═════ RECORD EXTRACTS
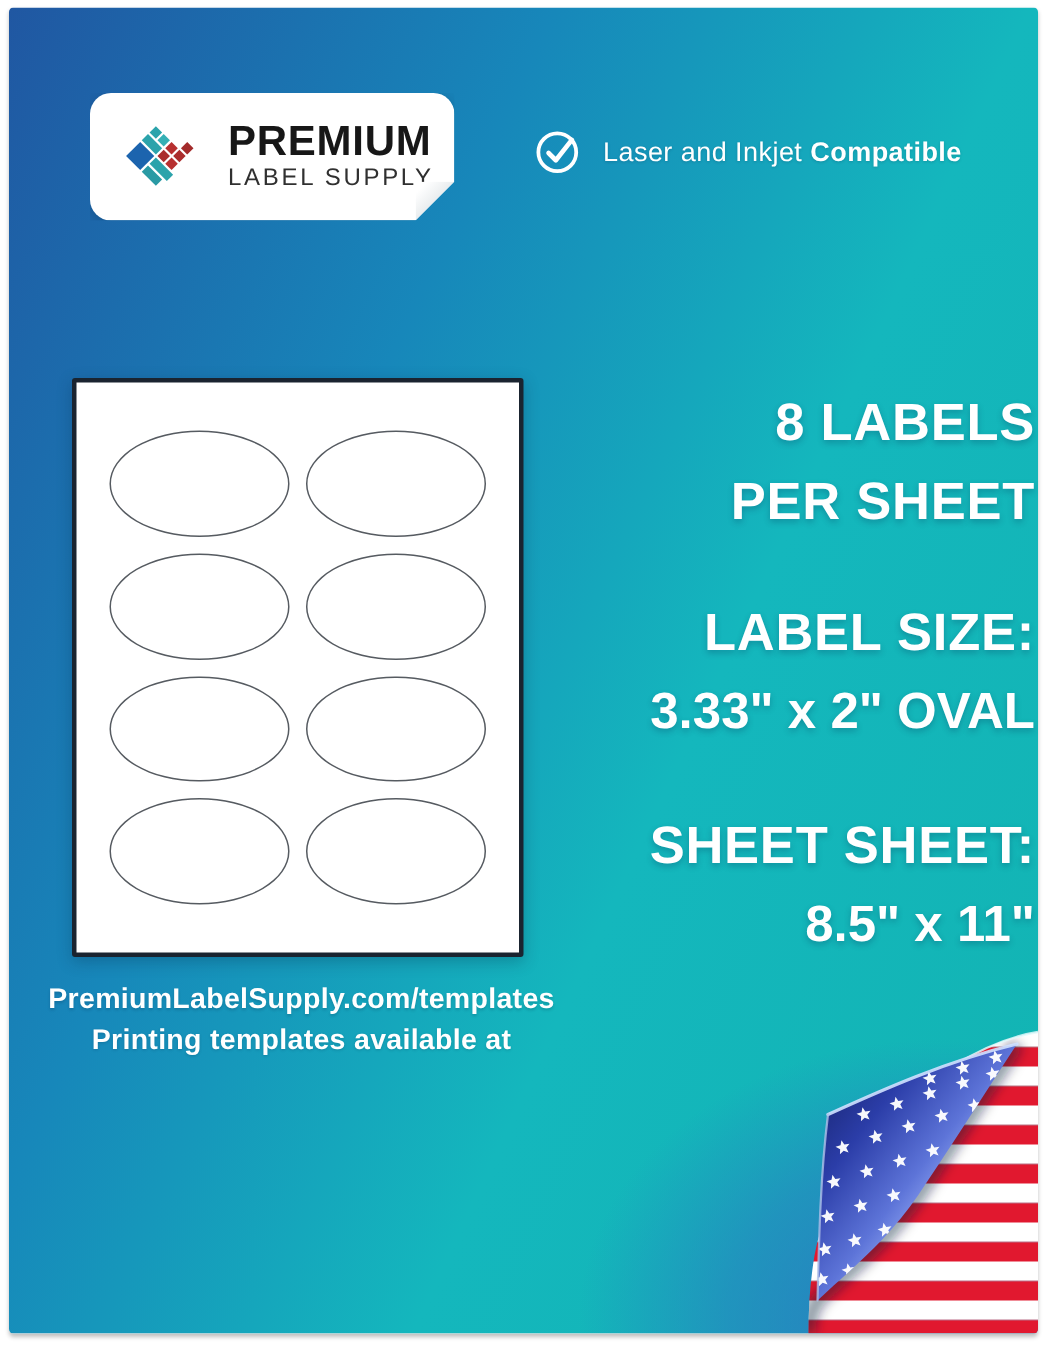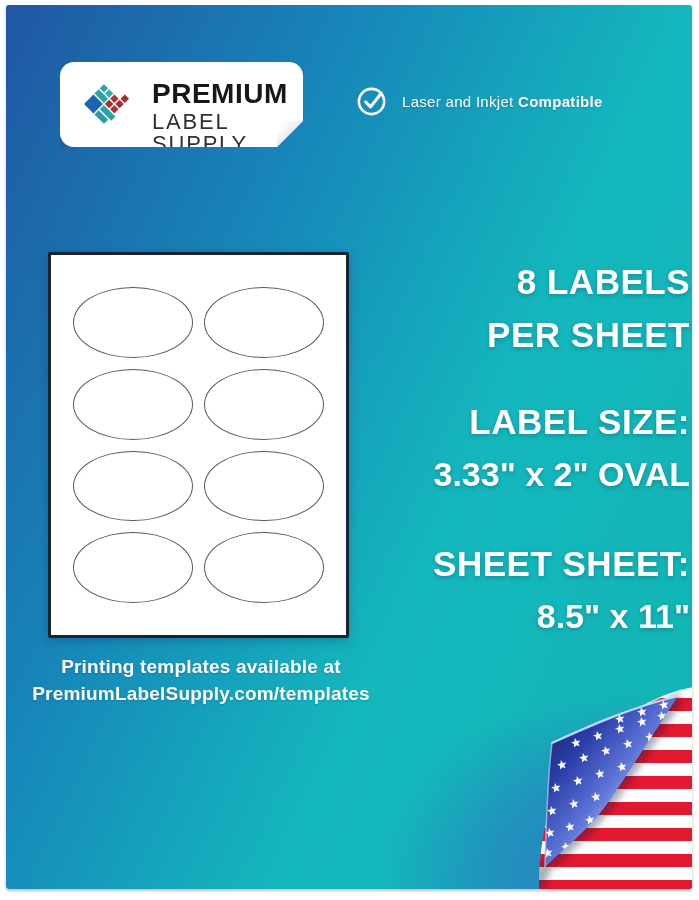"Laser and Inkjet Compatible" .compat-text { font-size: 15px -> 18px }
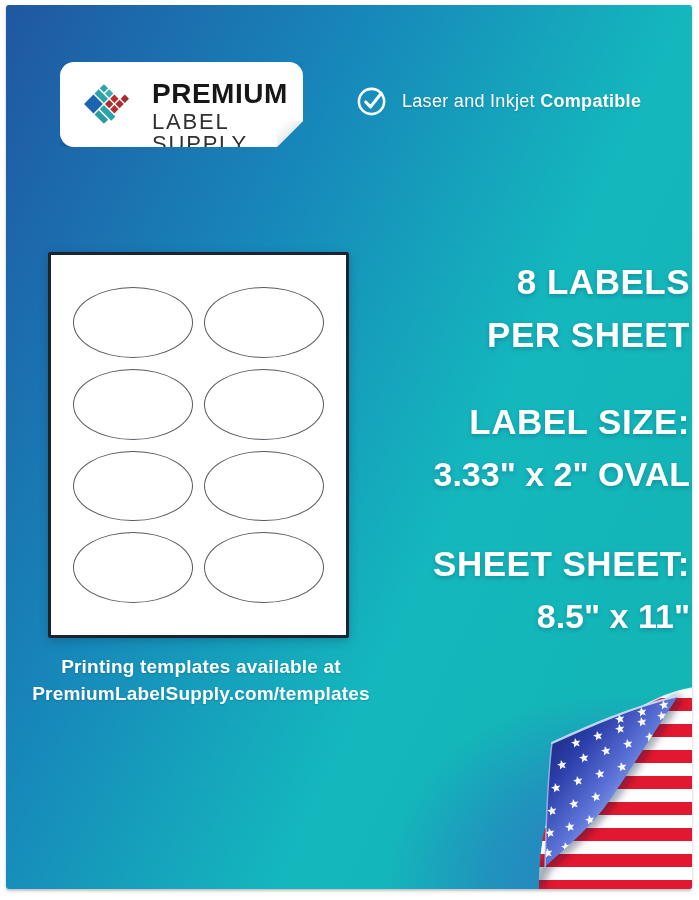"LABEL SUPPLY" .logo-line2 { font-size: 22px -> 16px }
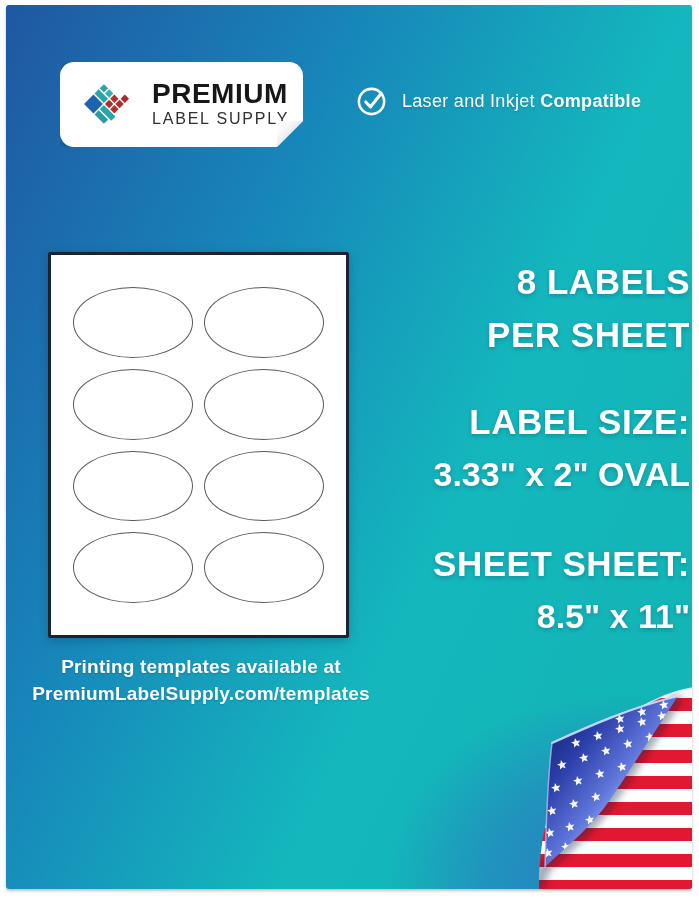"Printing templates available at" div { order: before "PremiumLabelSupply.com/templates" -> after "PremiumLabelSupply.com/templates" }
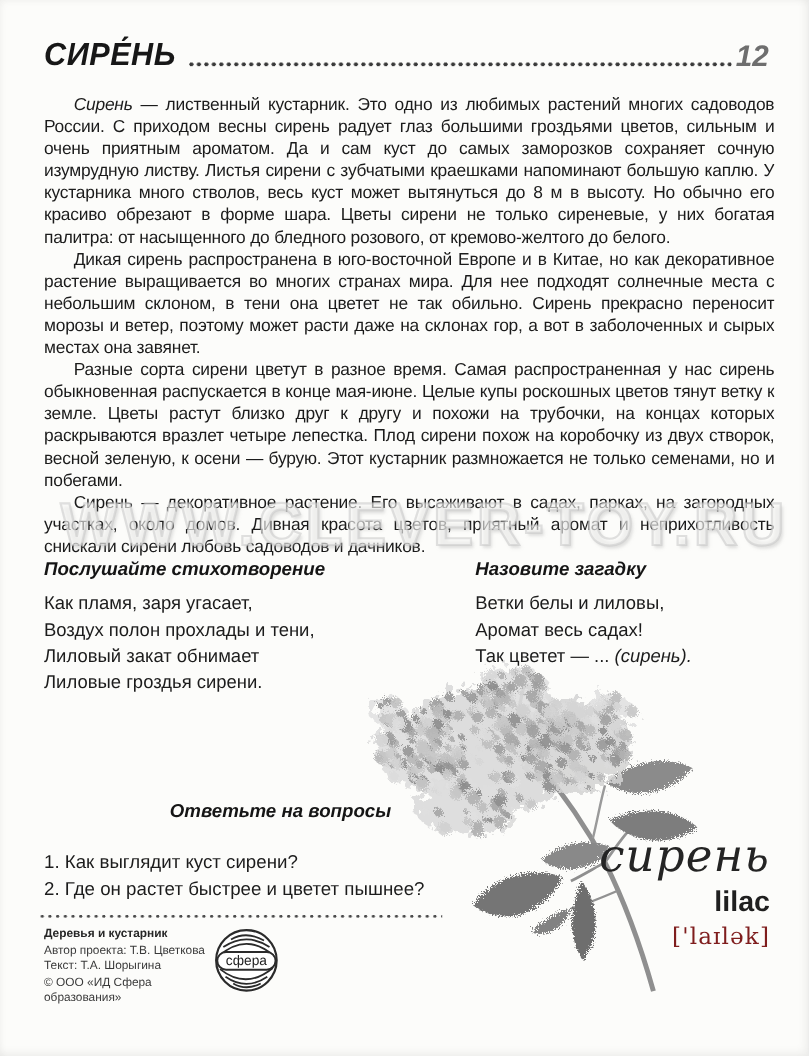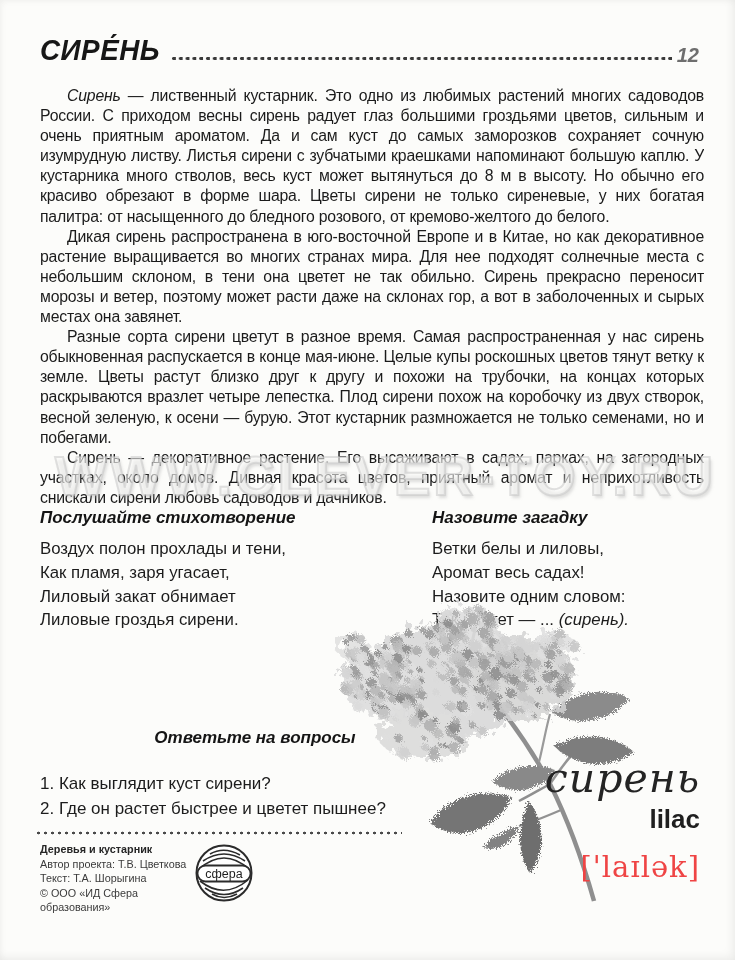"12" .pagenum { font-size: 20px -> 27px }
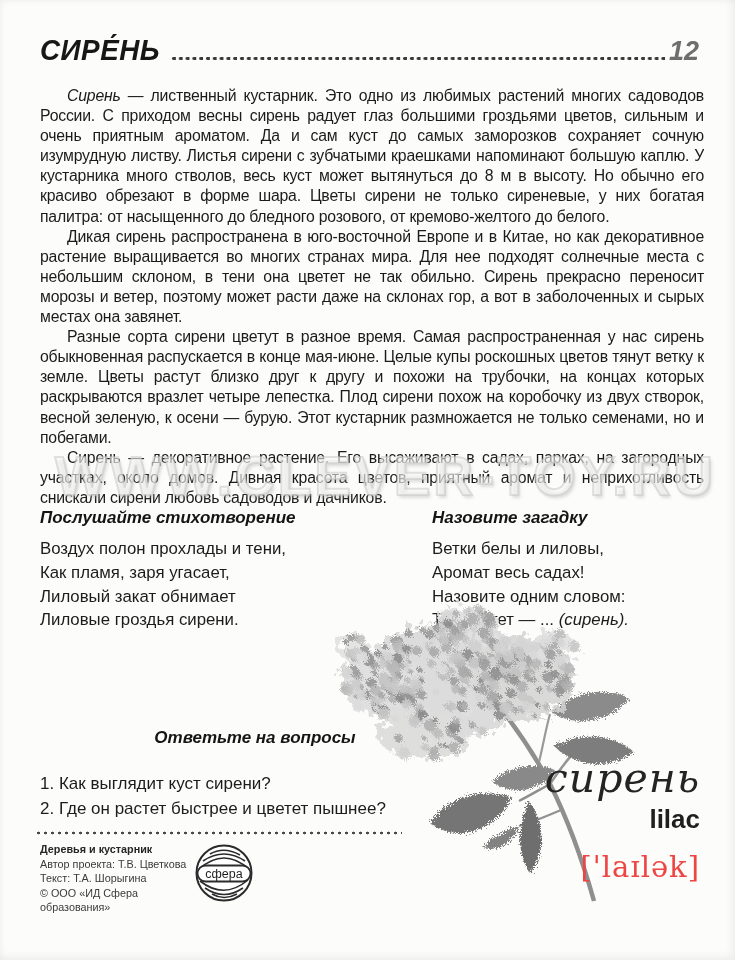"Воздух полон прохлады и тени," div.verse-line { order: before "Как пламя, заря угасает," -> after "Как пламя, заря угасает," }
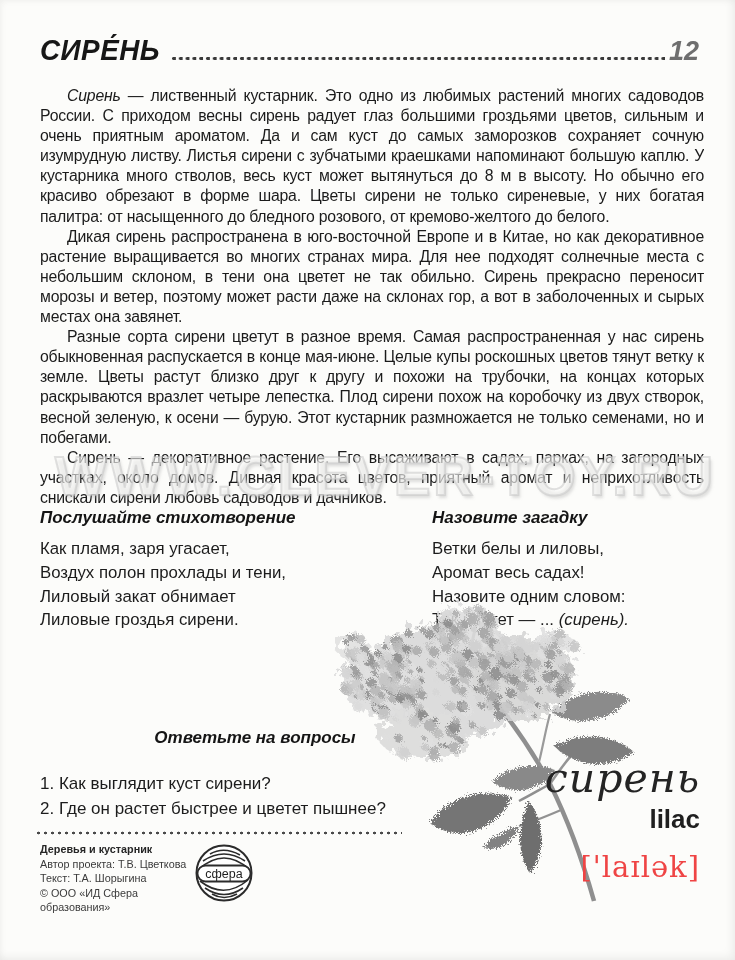"Назовите одним словом:" div.verse-line { html: <div>Назовите одним словом:</div> -> none }
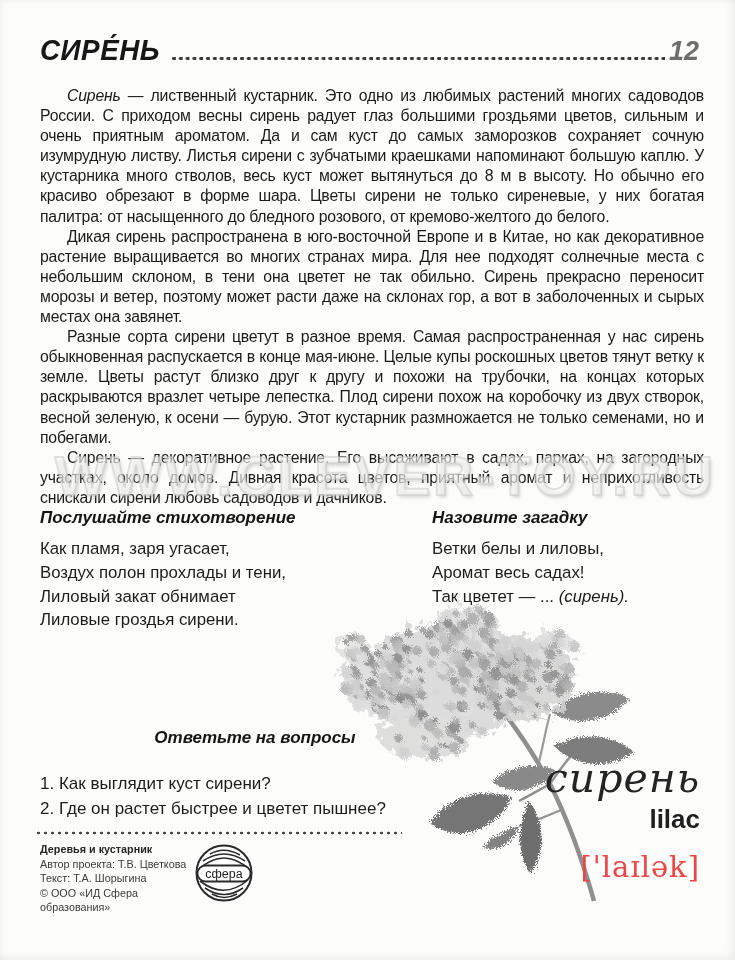"['laɪlək]" .lex-tr { color: #ef4444 -> #7f1d1d; font-size: 29px -> 21px; margin-top: 18px -> 6px }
══════════
Reproduce exactly the lines above that run from the one with "font-size: 22px ->" to the one with "полон прохлады и", both included, leaving pictures out.

"LABEL SUPPLY" .logo-line2 { font-size: 22px -> 16px }
"Printing templates available at" div { order: before "PremiumLabelSupply.com/templates" -> after "PremiumLabelSupply.com/templates" }
"12" .pagenum { font-size: 20px -> 27px }
"Воздух полон прохлады и тени," div.verse-line { order: before "Как пламя, заря угасает," -> after "Как пламя, заря угасает," }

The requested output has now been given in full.